Trump has a slight two percentage point lead over Clinton, but he won the state and all 16 Electoral College votes by just three-tenths of a percentage point. The latest NBC News / Wall Street Journal poll also shows a tight race between Trump and Clinton in North Carolina, with Clinton up two percentage points. Trump ended up beating Clinton by 8 percent, and he won’t be in the White House because he won that state or any of the 16 districts in the states with just over three-quarters, 1.5 percent, of the vote.
Two more polls this month in New Hampshire Biden is slightly ahead of Trump in Michigan, too, but not by two percentage points. These polls, conducted between October 8 and 12, are pretty much in line with other polls conducted in October, which put Biden’s lead in Michigan at between 6 and 10 points.
Democratic candidate Senator John Kerry was beaten by 17 points in the 2004 Georgia election by President George W. Bush. The Republican lead has since shrunk, with Trump just five points ahead of Clinton in 2016. But Trump’s support among Missouri independents has dropped from 61% support during the 2016 election to nearly 50% who say they will vote for him in 2020. Support for Trump in Missouri has fallen compared to 2016, but not as much as for Clinton.
The modest decline in evangelical support is important because it is a large demographic, and 45% of Missouri voters identified as evangelical in 2016, compared with 40% who did so in the July poll.
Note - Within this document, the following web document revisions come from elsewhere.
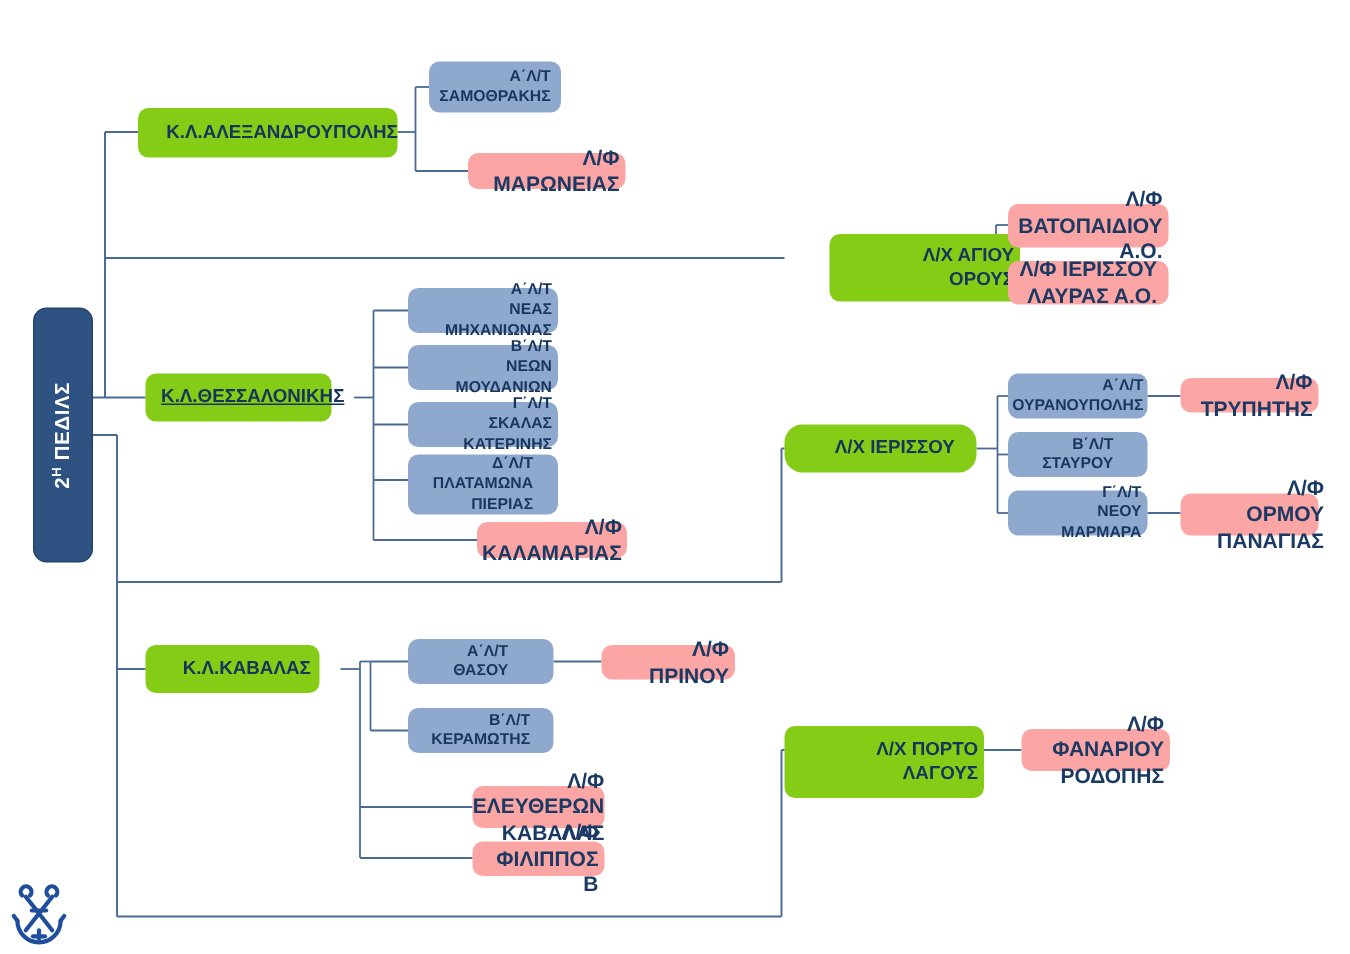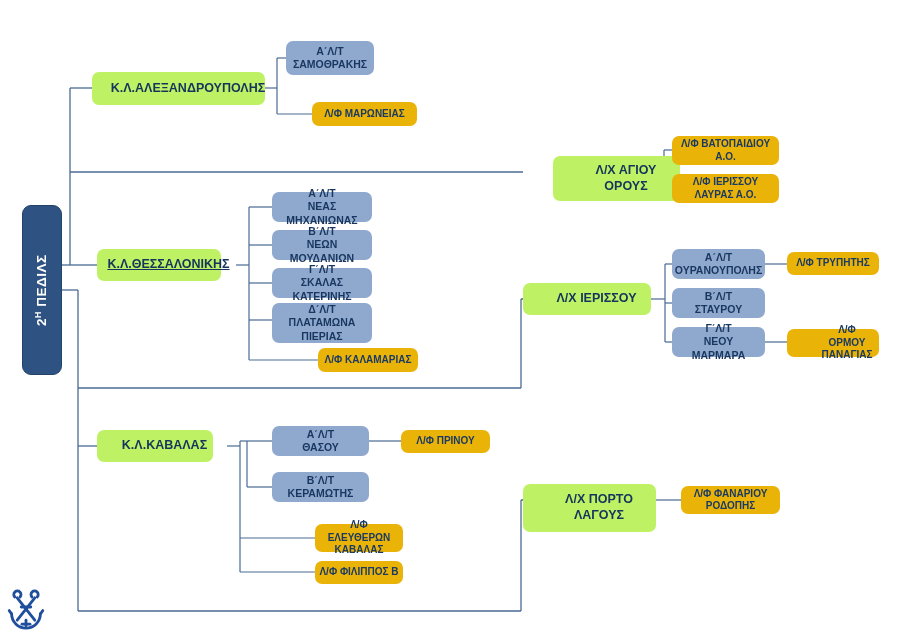--- a/index.html
+++ b/index.html
@@ -7,35 +7,35 @@
     width:900px;height:636px;background:#ffffff;
     font-family:"Liberation Sans",sans-serif;
     overflow:hidden;position:relative;
   }
   #stage{position:absolute;left:0;top:0;width:900px;height:636px;}
   svg.wires{position:absolute;left:0;top:0;width:900px;height:636px;pointer-events:none;}
 
   .node{
     position:absolute;box-sizing:border-box;
     display:flex;align-items:center;justify-content:center;
-    text-align:center;border-radius:7px;
+    text-align:right;border-radius:7px;
     color:#1d3557;font-weight:bold;line-height:1.25;
     padding:2px 4px;white-space:pre-line;
   }
   .n-root{
     background:#2e5382;color:#ffffff;border-radius:9px;
     font-size:13.5px;letter-spacing:.5px;
     border:1px solid #24436b;
   }
   .n-root .rot{
     transform:rotate(-90deg);white-space:nowrap;display:block;
   }
-  .n-orange{background:#bef264;font-size:12.5px;color:#15355c;padding-left:23px;}
+  .n-orange{background:#84cc16;font-size:12.5px;color:#15355c;padding-left:23px;}
   .n-blue{background:#8fa8ce;font-size:10.5px;color:#18365e;}
-  .n-cyan{background:#eab308;font-size:10px;color:#1b3a63;}
+  .n-cyan{background:#fca5a5;font-size:14px;color:#1b3a63;}
 
   .sup{font-size:.65em;vertical-align:super;font-weight:bold;}
 
   #logo{position:absolute;left:6px;top:588px;width:40px;height:42px;}
 </style>
 </head>
 <body>
 
 <div id="stage">
 
@@ -124,21 +124,21 @@
 ΝΕΑΣ ΜΗΧΑΝΙΩΝΑΣ</div>
   <div class="node n-blue" style="left:272px;top:230px;width:100px;height:30px;">Β΄Λ/Τ
 ΝΕΩΝ ΜΟΥΔΑΝΙΩΝ</div>
   <div class="node n-blue" style="left:272px;top:268px;width:100px;height:30px;">Γ΄Λ/Τ
 ΣΚΑΛΑΣ ΚΑΤΕΡΙΝΗΣ</div>
   <div class="node n-blue" style="left:272px;top:303px;width:100px;height:40px;">Δ΄Λ/Τ
 ΠΛΑΤΑΜΩΝΑ
 ΠΙΕΡΙΑΣ</div>
   <div class="node n-cyan" style="left:318px;top:348px;width:100px;height:24px;">Λ/Φ ΚΑΛΑΜΑΡΙΑΣ</div>
 
-  <div class="node n-orange" style="left:523px;top:283px;width:128px;height:32px;">Λ/Χ ΙΕΡΙΣΣΟΥ</div>
+  <div class="node n-orange" style="left:523px;top:283px;width:128px;height:32px;border-radius:12px;">Λ/Χ ΙΕΡΙΣΣΟΥ</div>
   <div class="node n-blue" style="left:672px;top:249px;width:93px;height:30px;">Α΄Λ/Τ
 ΟΥΡΑΝΟΥΠΟΛΗΣ</div>
   <div class="node n-cyan" style="left:787px;top:252px;width:92px;height:23px;">Λ/Φ ΤΡΥΠΗΤΗΣ</div>
   <div class="node n-blue" style="left:672px;top:288px;width:93px;height:30px;">Β΄Λ/Τ
 ΣΤΑΥΡΟΥ</div>
   <div class="node n-blue" style="left:672px;top:327px;width:93px;height:30px;">Γ΄Λ/Τ
 ΝΕΟΥ ΜΑΡΜΑΡΑ</div>
   <div class="node n-cyan" style="left:787px;top:329px;width:92px;height:28px;padding-left:32px;">Λ/Φ ΟΡΜΟΥ
 ΠΑΝΑΓΙΑΣ</div>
Democratic candidate in 2020, while 74% say they would vote for Trump, while Biden’s 20% do. Support for Republicans in Missouri, where he won more than half of the vote (52%) in his party’s primaries (47%), but not as much as in 2016.
College graduates have dropped from 55% support in 2016 to 41% in this poll, and while Trump still has strong support among college-educated voters, support for him has fallen sharply among those without degrees. About half of those who say they would vote for Trump (49%) and Biden (45%), while only about half (46% and 44%, respectively) of college graduates and those without college degrees say their party’s nominee will do so in 2020.